New Zealand punches above its weight in US patent registrations

New Zealand organisations claimed 0.47 percent of patents awarded by the US Patent and Trademark Office (USPTO) in 2009, a total of around 800 claims.

This may not be a stellar figure, but it does appear to be growing and on a per capita basis shows New Zealand punching above its weight.

According to US patent intelligence and analysis company IFI Patent Intelligence, New Zealand organisations claimed 0.41 percent of patents in 2008.

Per capita, compared with the population of all OECD countries, New Zealand appears to be doing well in developing and securing intellectual property. New Zealand’s population is just .33 percent of the total population of the OECD.

New Zealand Trade & Enterprise operations director Craig Armstrong is positive about the numbers.
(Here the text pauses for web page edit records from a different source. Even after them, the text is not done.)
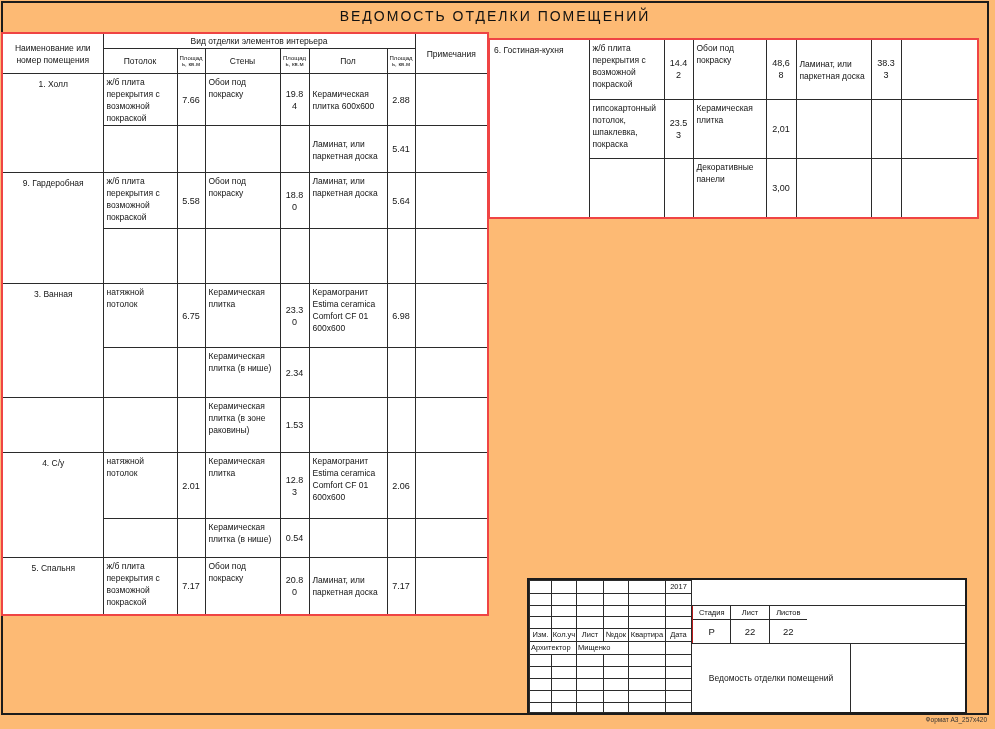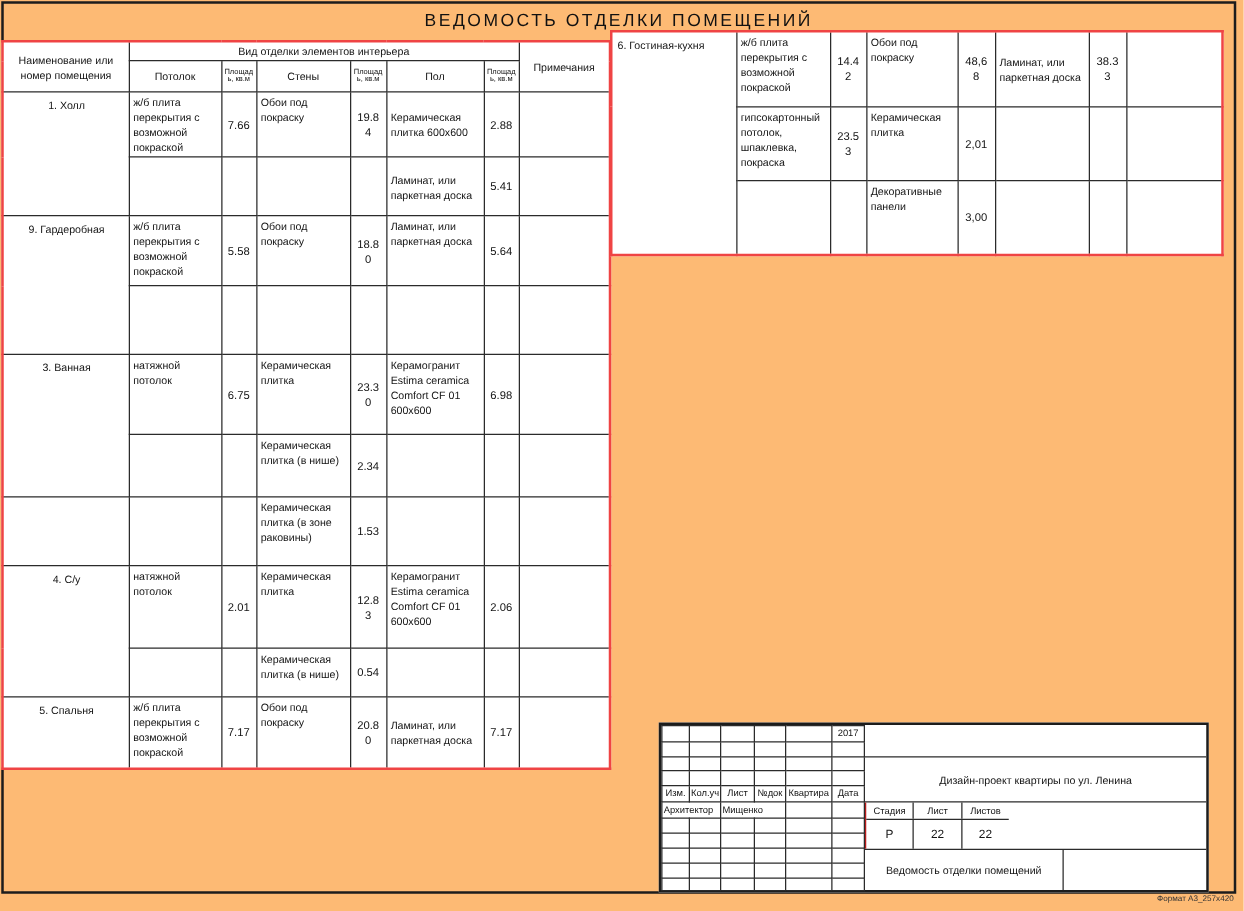"6. Гостиная-кухня" table.fin { top: 24px -> 38px }
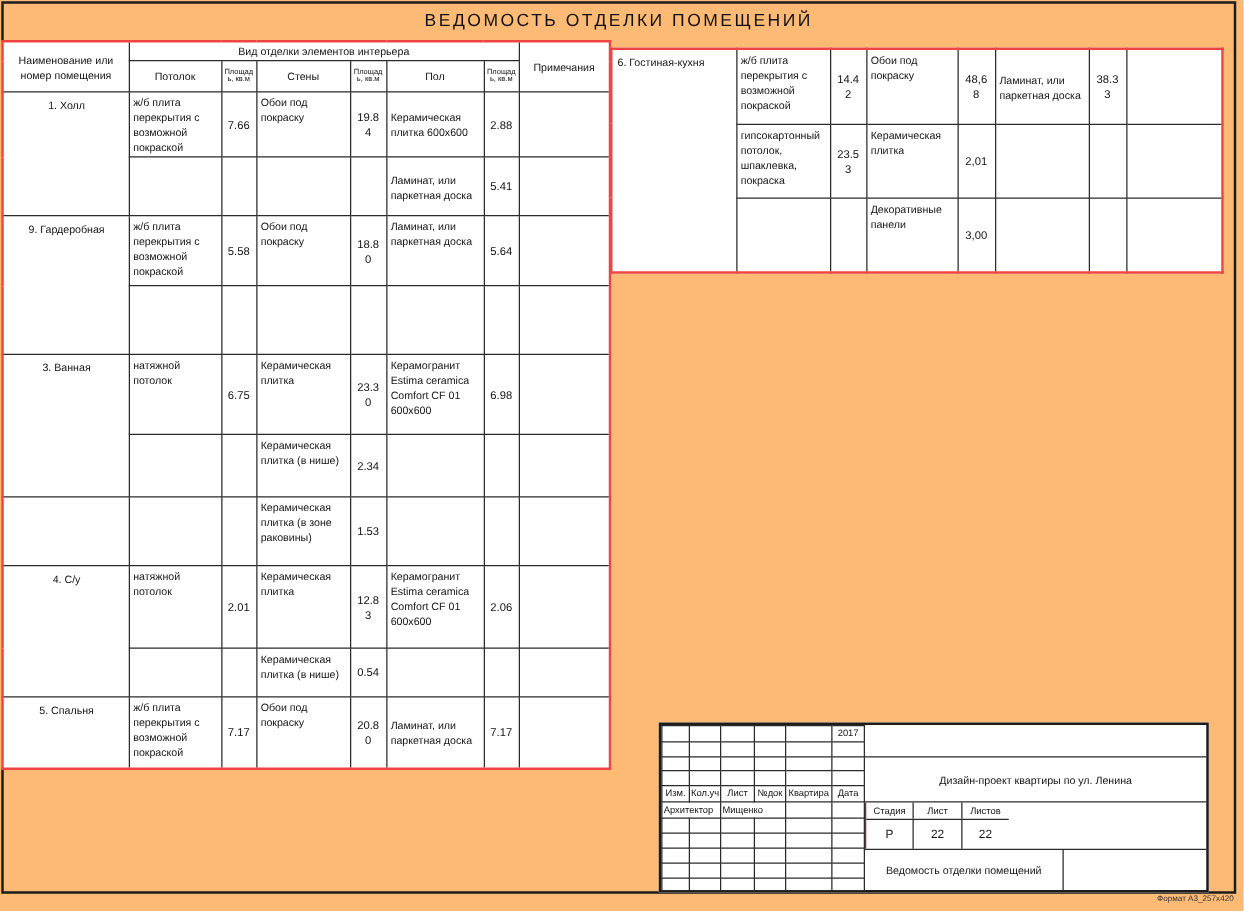"Дизайн-проект квартиры по ул. Ленина" div.s-project { html: <div>Дизайн-проект квартиры по ул. Ленина</div> -> none }
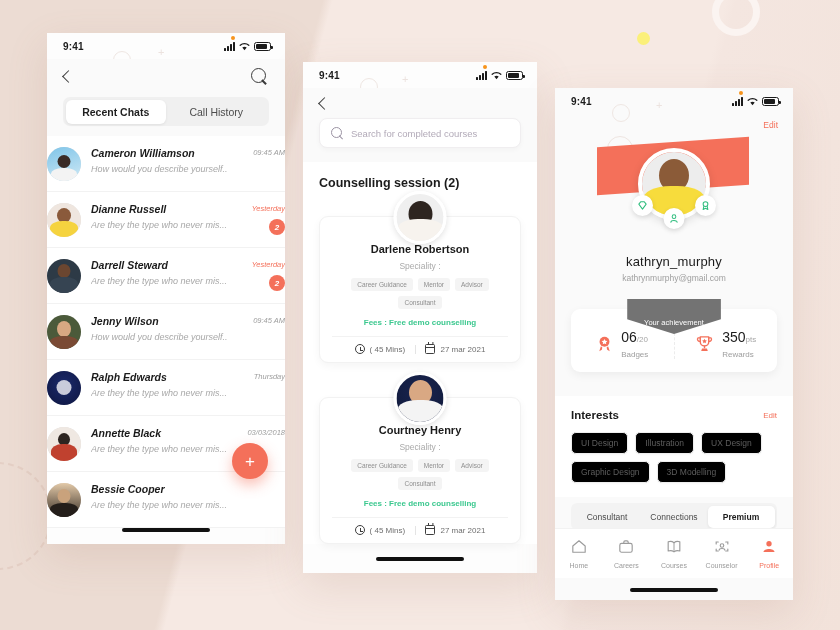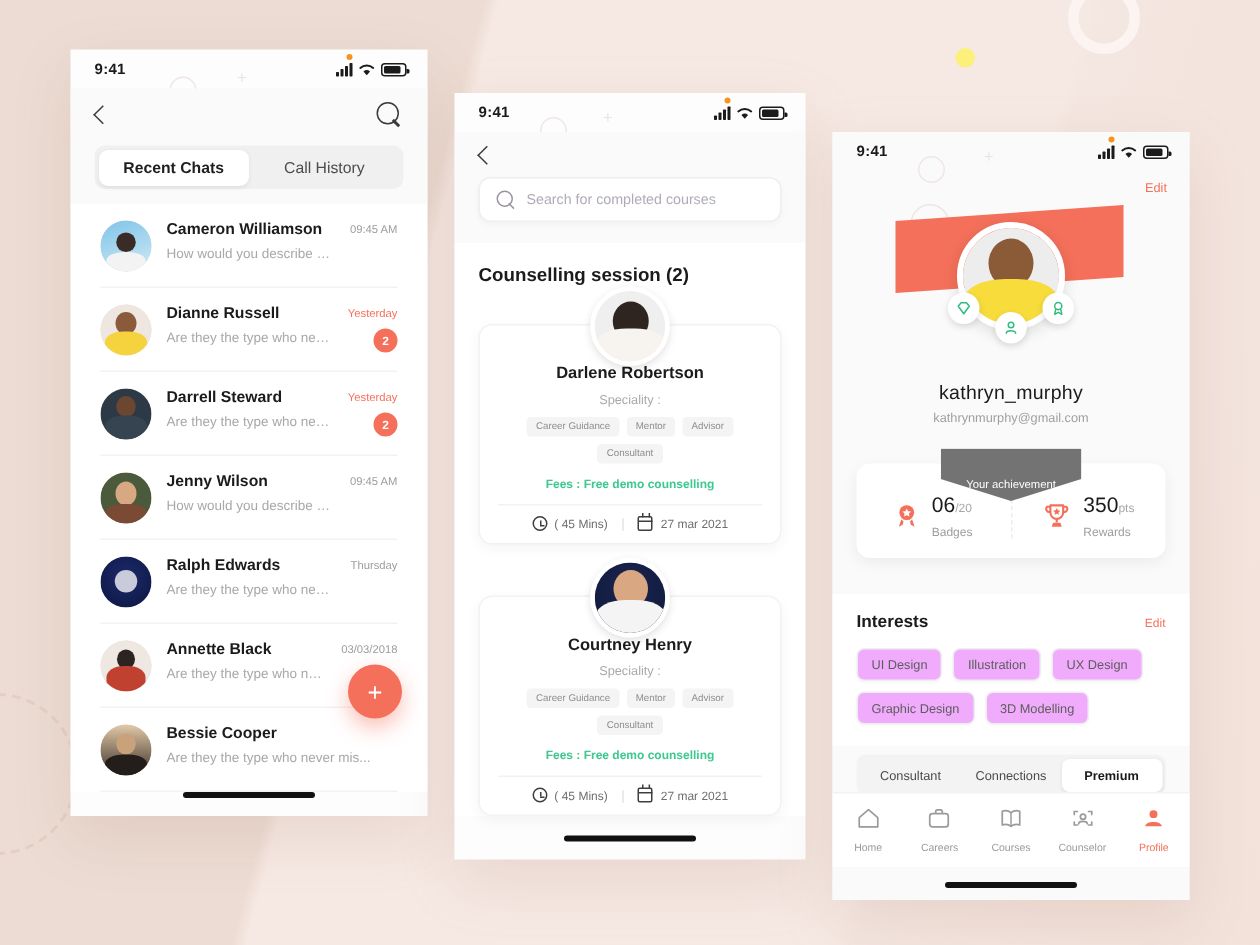"Cameron Williamson" .chat-list { font-style: none -> italic; padding: 0 20px -> 0 0 }
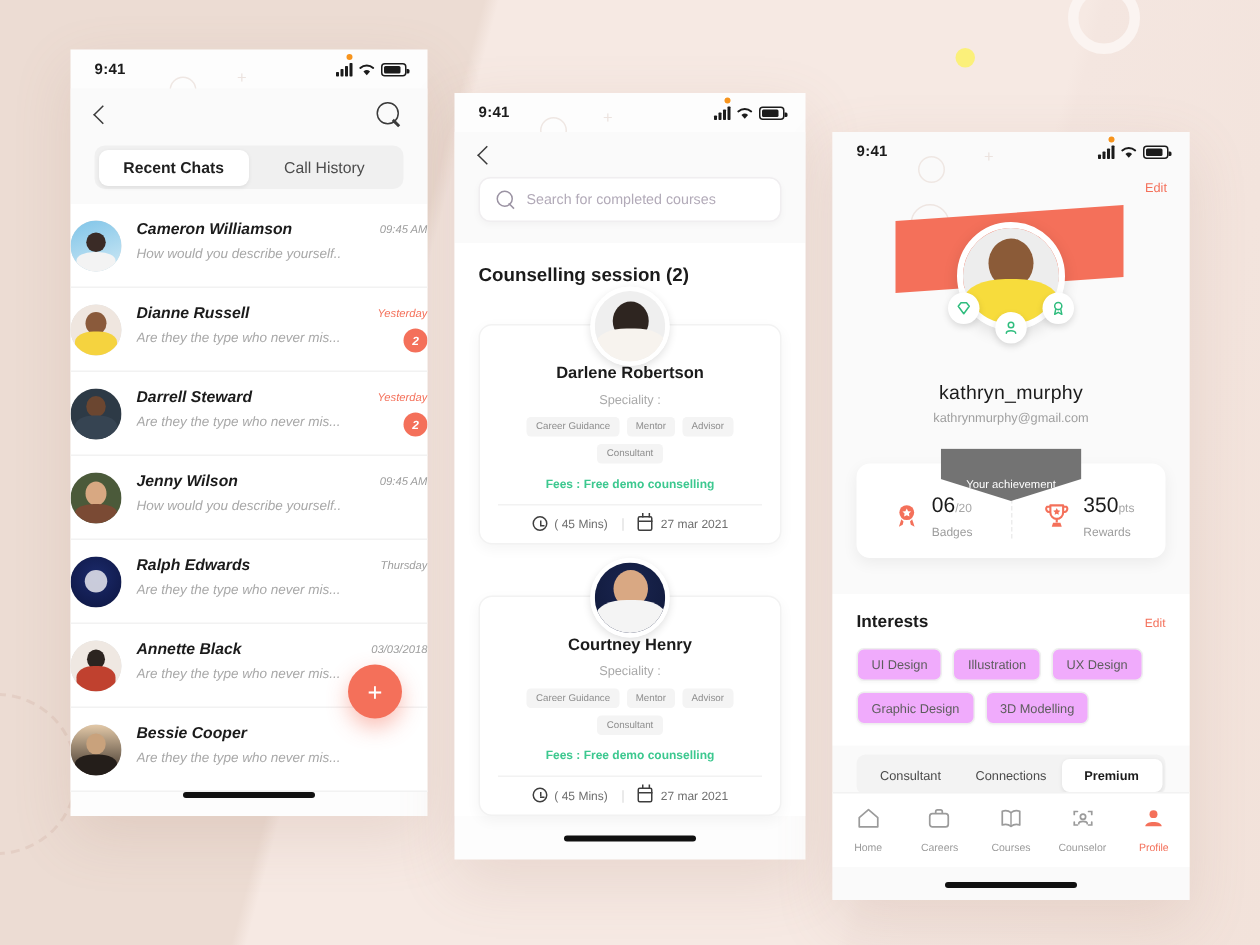"UI Design" .chip { background: #f0abfc -> #000000 }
He says, while the numbers are small, the percentages are “at least heading in the right direction”.

“It reflects what has become standard advice that New Zealand companies protect their intellectual property before going offshore,” he says.

Armstrong says the figures are also a reflection that the US remains an attractive market for New Zealand companies, with a fair legal system and an emphasis on establishing ownership rights over IP.

The statistics cover patents awarded to companies and organisations, not to individuals. They are also for utility patents only, which are about 90 percent of the total patents issued by the USPTO. Utility patents cover new devices, processes, machines, manufactured items and chemicals among other inventions.

The USPTO issued a total of 167,350 utility patents in calendar year 2009, a 6.1 percent increase over 2008 and nearing the “all-time high” of 173,772 set in 2006.

Forty-nine percent of those patents landed with US firms, while 51 percent went to foreign companies. Yet IFI points out that US companies received about 7 percent more patents in 2009 than in 2008, while foreign firms experienced a 6.5 percent increase.

“It’s foolhardy to use this statistic to infer that American firms are losing ground to foreign competitors, because with patents it’s important to consider quality, as well as quantity,” says Darlene Slaughter, general manager of IFI Patent Intelligence.

“What we’re seeing this year is that innovation in American firms is far from declining. In fact, many had impressive gains and several posted record numbers of total new patents.”

For instance, IBM achieved an all-time high of 4914 patents and Microsoft moved from the sixth slot to the number three position with 2906 patents. Cisco also increased its number of patents by 30 percent, winning 913 to land it in the 18th slot on the list.

The US also received twice as many corporate patents than Japan, which was issued 23 percent of US patents in 2009. South Korea won 5.6 percent of the patents ahead of Germany (5.2 percent).